THE DATA:
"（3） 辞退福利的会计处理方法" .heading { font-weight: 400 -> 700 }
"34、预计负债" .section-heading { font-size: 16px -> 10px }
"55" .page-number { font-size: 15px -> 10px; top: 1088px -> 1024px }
--
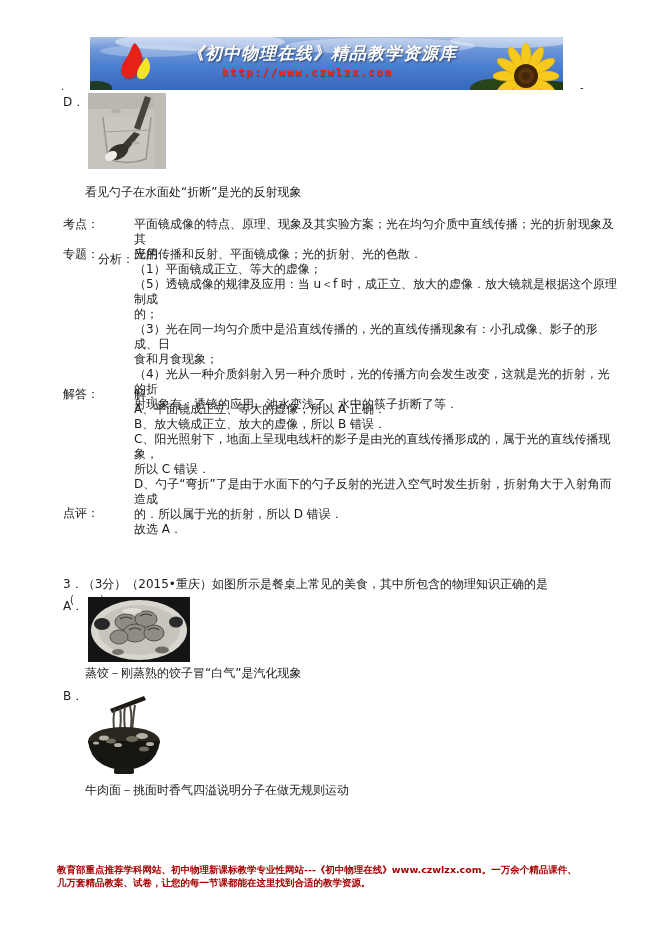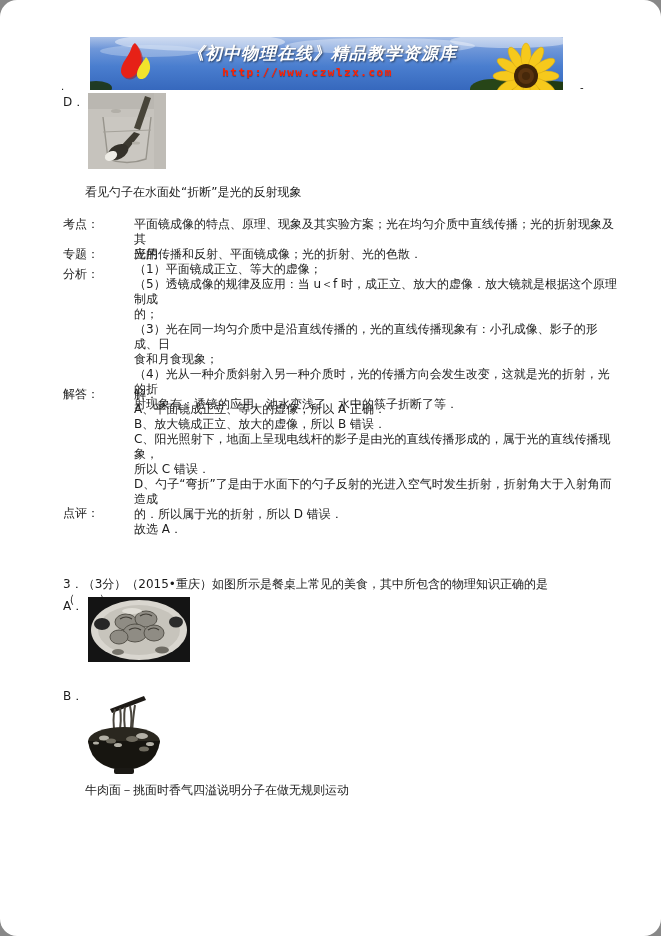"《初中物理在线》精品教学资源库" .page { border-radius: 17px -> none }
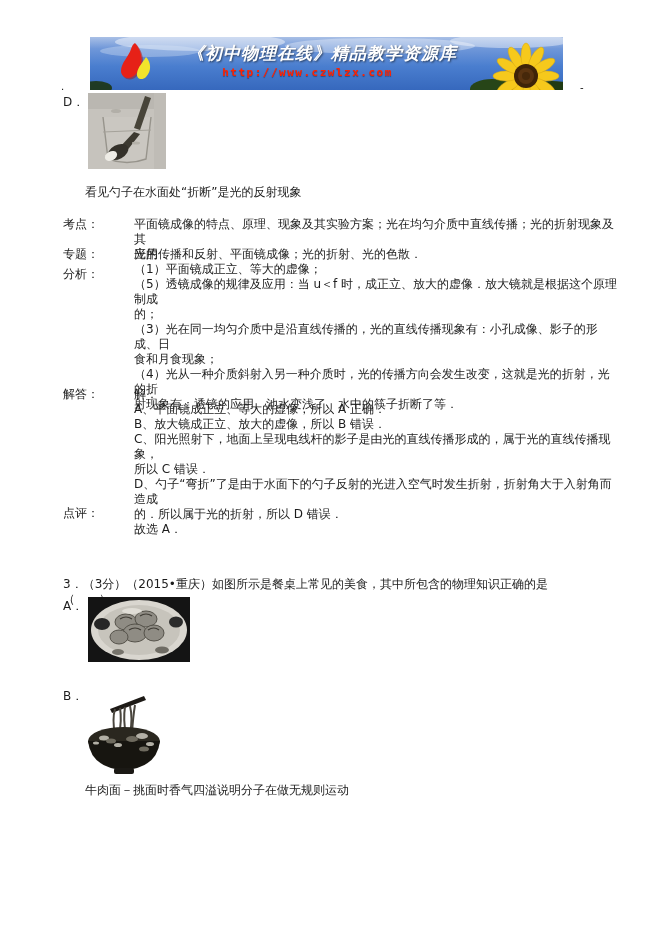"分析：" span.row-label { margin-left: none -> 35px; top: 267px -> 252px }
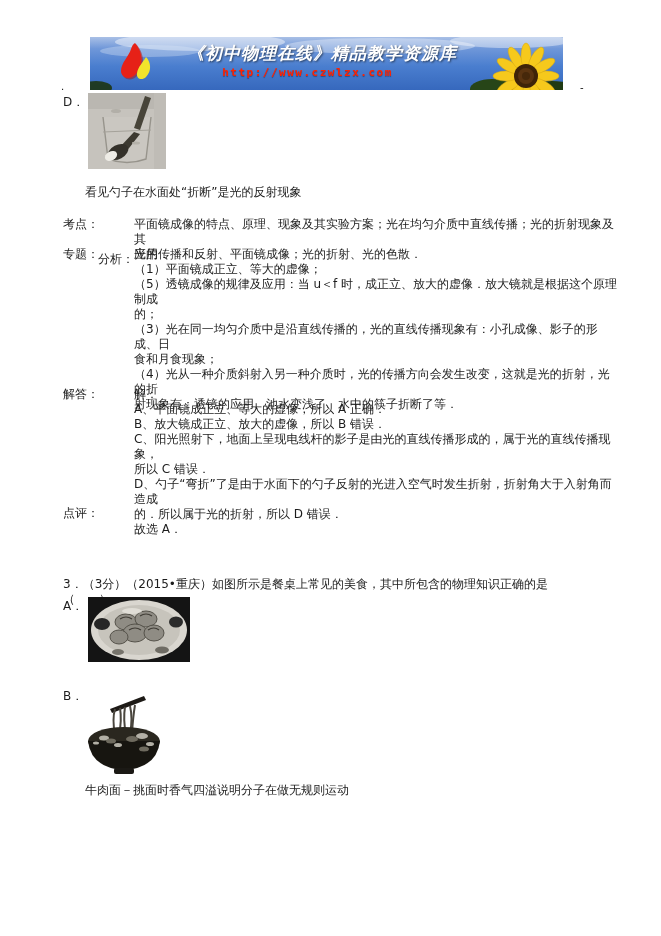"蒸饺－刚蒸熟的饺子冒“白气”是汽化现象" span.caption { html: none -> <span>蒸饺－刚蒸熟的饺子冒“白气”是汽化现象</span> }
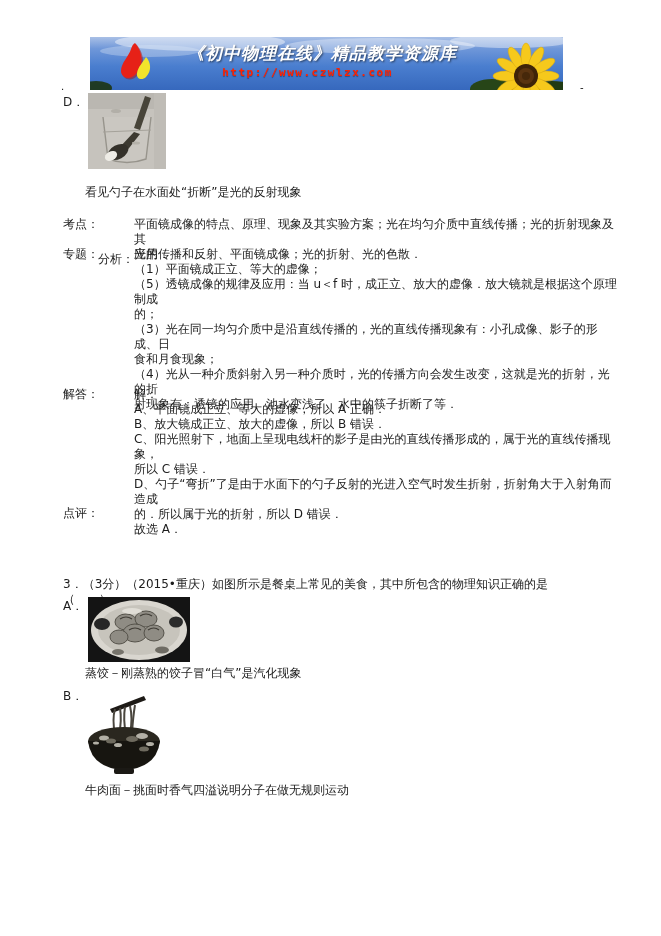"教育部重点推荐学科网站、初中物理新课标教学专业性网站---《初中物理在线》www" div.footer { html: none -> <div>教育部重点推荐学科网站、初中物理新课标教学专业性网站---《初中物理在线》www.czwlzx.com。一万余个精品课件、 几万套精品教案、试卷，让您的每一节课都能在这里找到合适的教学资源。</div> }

INSTRUCTIONS TO FOLLOW: The answer is the run of lines above from the line containing "font-size: 16px ->" through the line containing "font-size: 15px ->", copied exactly and alone.

RESPONSE FOR THIS EXERCISE:
"34、预计负债" .section-heading { font-size: 16px -> 10px }
"55" .page-number { font-size: 15px -> 10px; top: 1088px -> 1024px }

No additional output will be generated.